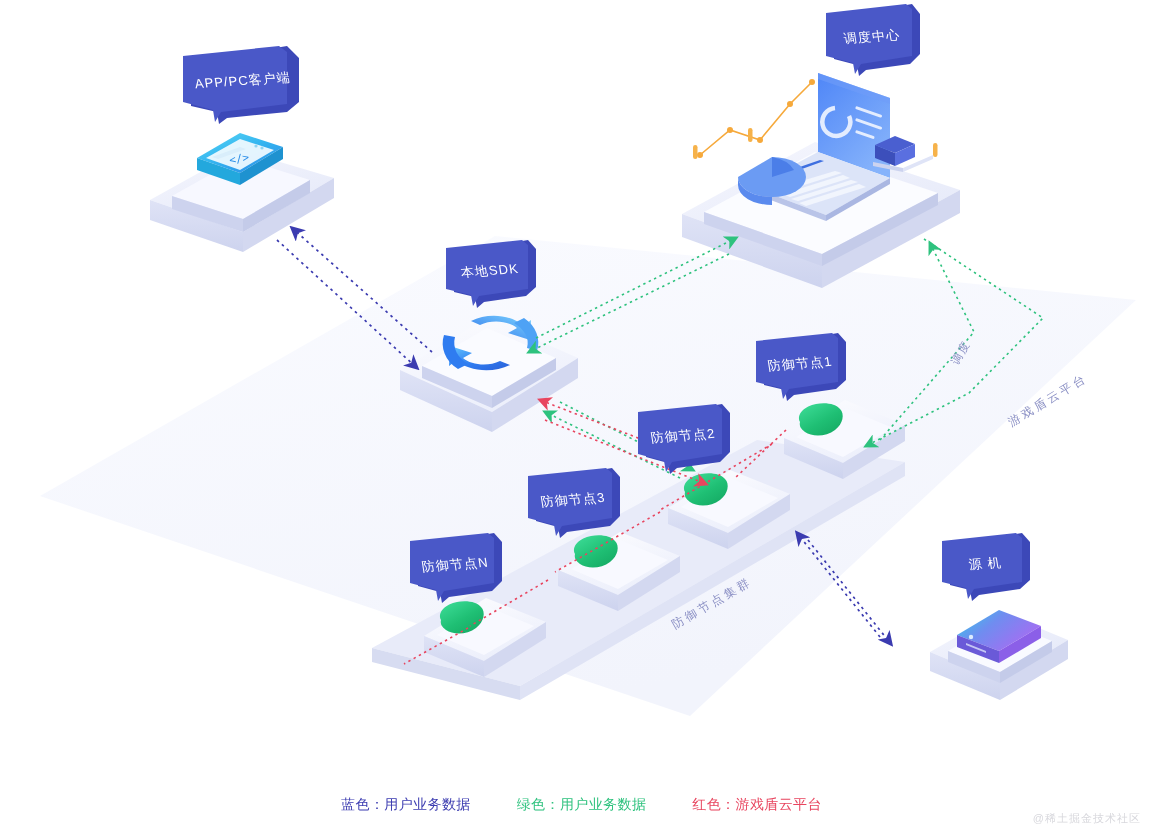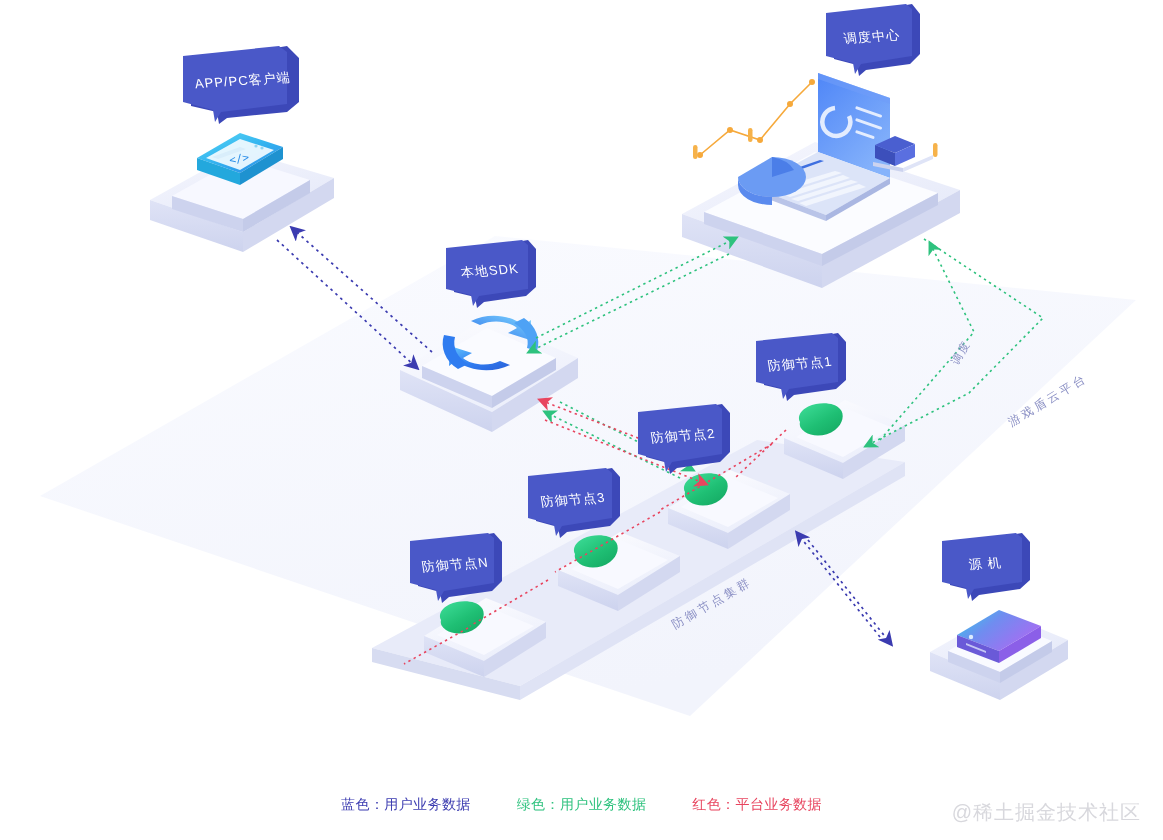--- a/index.html
+++ b/index.html
@@ -40,21 +40,21 @@
     position: absolute; left: 0; right: 0; bottom: 26px;
     z-index: 8;
     display: flex; justify-content: center; align-items: center; gap: 46px;
     font-size: 14px; letter-spacing: .4px;
   }
   #legend .item { white-space: nowrap; }
 
   
   #watermark {
     position: absolute; right: 22px; bottom: 14px; z-index: 9;
-    color: #d8d8dd; font-size: 20px; letter-spacing: 1px; user-select: none;
+    color: #d8d8dd; font-size: 11px; letter-spacing: 1px; user-select: none;
   }
 </style>
 </head>
 <body>
 
 <div id="stage">
 
   <svg class="layer" id="svg-scene" viewBox="0 0 1163 840">
     <defs>
       <linearGradient id="gPlatTop" x1="0" y1="0" x2="0.6" y2="1">
@@ -384,18 +384,18 @@
 
   <div class="ground-label" style="left:1003px; top:392px; transform: rotate(-31deg);">游戏盾云平台</div>
 
   <div class="ground-label" style="left:667px; top:595px; transform: rotate(-30deg);">防御节点集群</div>
 
   <div class="ground-label" style="left:948px; top:345px; font-size:11px; letter-spacing:2px; transform: rotate(-60deg);">调度</div>
 
   <div id="legend">
     <span class="item" style="color:#3b3bb0;">蓝色：用户业务数据</span>
     <span class="item" style="color:#2ec27e;">绿色：用户业务数据</span>
-    <span class="item" style="color:#e8455f;">红色：平台业务数据</span>
+    <span class="item" style="color:#e8455f;">红色：游戏盾云平台</span>
   </div>
 
   <div id="watermark">@稀土掘金技术社区</div>
 
 </div>
 
 </body></html>

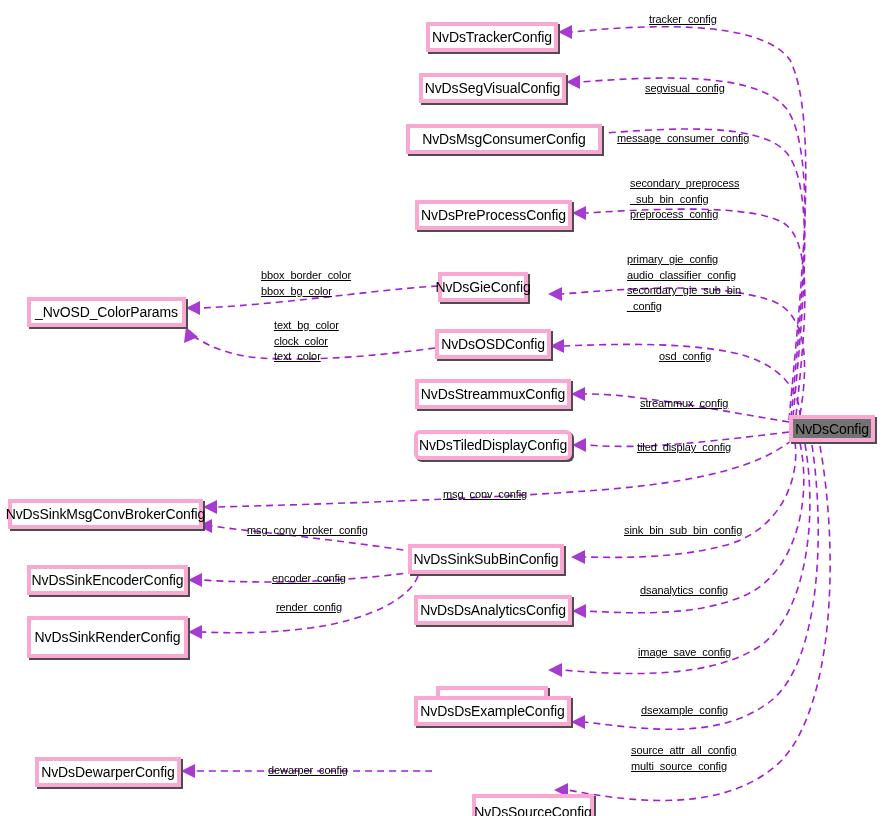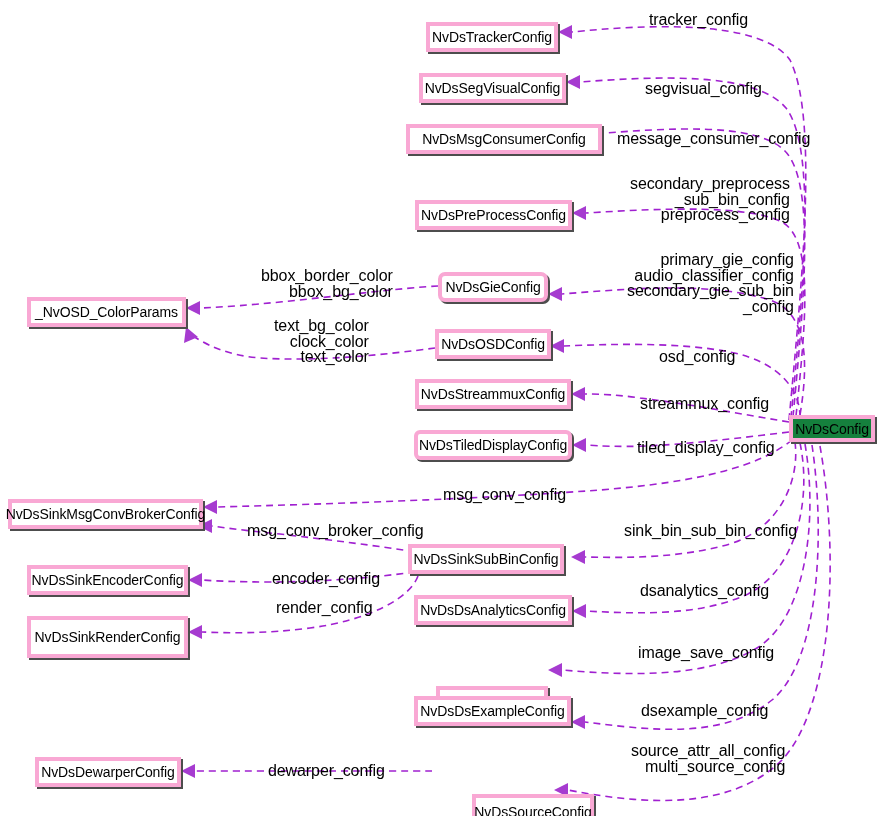--- a/index.html
+++ b/index.html
@@ -10,25 +10,26 @@
   }
   #diagram{position:absolute;left:0;top:0;width:883px;height:816px;}
   .node{
     position:absolute;box-sizing:border-box;
     background:#ffffff;border:4px solid #f9a8d4;
     box-shadow:2px 2px 0 0 #4d4d4d;
     display:flex;align-items:center;justify-content:center;
     font-size:14px;color:#000000;white-space:nowrap;
     letter-spacing:-0.1px;
   }
-  .node.central{background:#15803d;}
+  .node.central{background:#737373;}
   .edge-label{
-    position:absolute;font-size:16px;color:#000000;
-    white-space:pre;text-align:right;line-height:15.5px;
+    position:absolute;font-size:11px;color:#000000;
+    white-space:pre;text-align:left;line-height:15.5px;
     letter-spacing:-0.1px;
+    text-decoration:underline;
   }
   svg.edges{position:absolute;left:0;top:0;width:883px;height:816px;overflow:visible;}
   svg.edges path{fill:none;stroke:#a020d0;stroke-width:1.6;stroke-dasharray:7,5;}
   svg.edges polygon.head{fill:#a63bd0;stroke:none;}
 </style>
 </head>
 <body>
 
 <div id="diagram">
 
@@ -134,21 +135,21 @@
       <polygon class="head" points="195,764 181,771 195,778"></polygon>
     </g>
   </svg>
 
   <div id="nodes-layer">
       <div class="node" style="left: 426px; top: 22px; width: 132px; height: 30px;">NvDsTrackerConfig</div>
       <div class="node" style="left: 419px; top: 73px; width: 147px; height: 30px;">NvDsSegVisualConfig</div>
       <div class="node" style="left: 406px; top: 124px; width: 196px; height: 30px;">NvDsMsgConsumerConfig</div>
       <div class="node" style="left: 415px; top: 200px; width: 157px; height: 30px;">NvDsPreProcessConfig</div>
       <div class="node" style="left: 27px; top: 297px; width: 159px; height: 30px;">_NvOSD_ColorParams</div>
-      <div class="node" style="left: 438px; top: 272px; width: 110px; height: 30px; border-radius: 7px;">NvDsGieConfig</div>
+      <div class="node" style="left: 438px; top: 272px; width: 90px; height: 30px;">NvDsGieConfig</div>
       <div class="node" style="left: 435px; top: 329px; width: 116px; height: 30px;">NvDsOSDConfig</div>
       <div class="node" style="left: 415px; top: 379px; width: 156px; height: 30px;">NvDsStreammuxConfig</div>
       <div class="node" style="left: 414px; top: 430px; width: 158px; height: 30px; border-radius: 6px;">NvDsTiledDisplayConfig</div>
       <div class="node" style="left: 8px; top: 499px; width: 195px; height: 30px;">NvDsSinkMsgConvBrokerConfig</div>
       <div class="node" style="left: 408px; top: 544px; width: 156px; height: 30px;">NvDsSinkSubBinConfig</div>
       <div class="node" style="left: 27px; top: 565px; width: 161px; height: 30px;">NvDsSinkEncoderConfig</div>
       <div class="node" style="left: 414px; top: 595px; width: 158px; height: 30px;">NvDsDsAnalyticsConfig</div>
       <div class="node" style="left: 27px; top: 616px; width: 161px; height: 42px;">NvDsSinkRenderConfig</div>
       <div class="node" style="left: 436px; top: 646px; width: 112px; height: 30px; margin-top: 40px;">NvDsImageSave</div>
       <div class="node" style="left: 414px; top: 696px; width: 157px; height: 30px;">NvDsDsExampleConfig</div>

============

* **What you should do**
Give all the records again, exactly, without images.

* **Answer for this exercise**
--- a/index.html
+++ b/index.html
@@ -40,21 +40,21 @@
     position: absolute; left: 0; right: 0; bottom: 26px;
     z-index: 8;
     display: flex; justify-content: center; align-items: center; gap: 46px;
     font-size: 14px; letter-spacing: .4px;
   }
   #legend .item { white-space: nowrap; }
 
   
   #watermark {
     position: absolute; right: 22px; bottom: 14px; z-index: 9;
-    color: #d8d8dd; font-size: 20px; letter-spacing: 1px; user-select: none;
+    color: #d8d8dd; font-size: 11px; letter-spacing: 1px; user-select: none;
   }
 </style>
 </head>
 <body>
 
 <div id="stage">
 
   <svg class="layer" id="svg-scene" viewBox="0 0 1163 840">
     <defs>
       <linearGradient id="gPlatTop" x1="0" y1="0" x2="0.6" y2="1">
@@ -384,18 +384,18 @@
 
   <div class="ground-label" style="left:1003px; top:392px; transform: rotate(-31deg);">游戏盾云平台</div>
 
   <div class="ground-label" style="left:667px; top:595px; transform: rotate(-30deg);">防御节点集群</div>
 
   <div class="ground-label" style="left:948px; top:345px; font-size:11px; letter-spacing:2px; transform: rotate(-60deg);">调度</div>
 
   <div id="legend">
     <span class="item" style="color:#3b3bb0;">蓝色：用户业务数据</span>
     <span class="item" style="color:#2ec27e;">绿色：用户业务数据</span>
-    <span class="item" style="color:#e8455f;">红色：平台业务数据</span>
+    <span class="item" style="color:#e8455f;">红色：游戏盾云平台</span>
   </div>
 
   <div id="watermark">@稀土掘金技术社区</div>
 
 </div>
 
 </body></html>

--- a/index.html
+++ b/index.html
@@ -10,25 +10,26 @@
   }
   #diagram{position:absolute;left:0;top:0;width:883px;height:816px;}
   .node{
     position:absolute;box-sizing:border-box;
     background:#ffffff;border:4px solid #f9a8d4;
     box-shadow:2px 2px 0 0 #4d4d4d;
     display:flex;align-items:center;justify-content:center;
     font-size:14px;color:#000000;white-space:nowrap;
     letter-spacing:-0.1px;
   }
-  .node.central{background:#15803d;}
+  .node.central{background:#737373;}
   .edge-label{
-    position:absolute;font-size:16px;color:#000000;
-    white-space:pre;text-align:right;line-height:15.5px;
+    position:absolute;font-size:11px;color:#000000;
+    white-space:pre;text-align:left;line-height:15.5px;
     letter-spacing:-0.1px;
+    text-decoration:underline;
   }
   svg.edges{position:absolute;left:0;top:0;width:883px;height:816px;overflow:visible;}
   svg.edges path{fill:none;stroke:#a020d0;stroke-width:1.6;stroke-dasharray:7,5;}
   svg.edges polygon.head{fill:#a63bd0;stroke:none;}
 </style>
 </head>
 <body>
 
 <div id="diagram">
 
@@ -134,21 +135,21 @@
       <polygon class="head" points="195,764 181,771 195,778"></polygon>
     </g>
   </svg>
 
   <div id="nodes-layer">
       <div class="node" style="left: 426px; top: 22px; width: 132px; height: 30px;">NvDsTrackerConfig</div>
       <div class="node" style="left: 419px; top: 73px; width: 147px; height: 30px;">NvDsSegVisualConfig</div>
       <div class="node" style="left: 406px; top: 124px; width: 196px; height: 30px;">NvDsMsgConsumerConfig</div>
       <div class="node" style="left: 415px; top: 200px; width: 157px; height: 30px;">NvDsPreProcessConfig</div>
       <div class="node" style="left: 27px; top: 297px; width: 159px; height: 30px;">_NvOSD_ColorParams</div>
-      <div class="node" style="left: 438px; top: 272px; width: 110px; height: 30px; border-radius: 7px;">NvDsGieConfig</div>
+      <div class="node" style="left: 438px; top: 272px; width: 90px; height: 30px;">NvDsGieConfig</div>
       <div class="node" style="left: 435px; top: 329px; width: 116px; height: 30px;">NvDsOSDConfig</div>
       <div class="node" style="left: 415px; top: 379px; width: 156px; height: 30px;">NvDsStreammuxConfig</div>
       <div class="node" style="left: 414px; top: 430px; width: 158px; height: 30px; border-radius: 6px;">NvDsTiledDisplayConfig</div>
       <div class="node" style="left: 8px; top: 499px; width: 195px; height: 30px;">NvDsSinkMsgConvBrokerConfig</div>
       <div class="node" style="left: 408px; top: 544px; width: 156px; height: 30px;">NvDsSinkSubBinConfig</div>
       <div class="node" style="left: 27px; top: 565px; width: 161px; height: 30px;">NvDsSinkEncoderConfig</div>
       <div class="node" style="left: 414px; top: 595px; width: 158px; height: 30px;">NvDsDsAnalyticsConfig</div>
       <div class="node" style="left: 27px; top: 616px; width: 161px; height: 42px;">NvDsSinkRenderConfig</div>
       <div class="node" style="left: 436px; top: 646px; width: 112px; height: 30px; margin-top: 40px;">NvDsImageSave</div>
       <div class="node" style="left: 414px; top: 696px; width: 157px; height: 30px;">NvDsDsExampleConfig</div>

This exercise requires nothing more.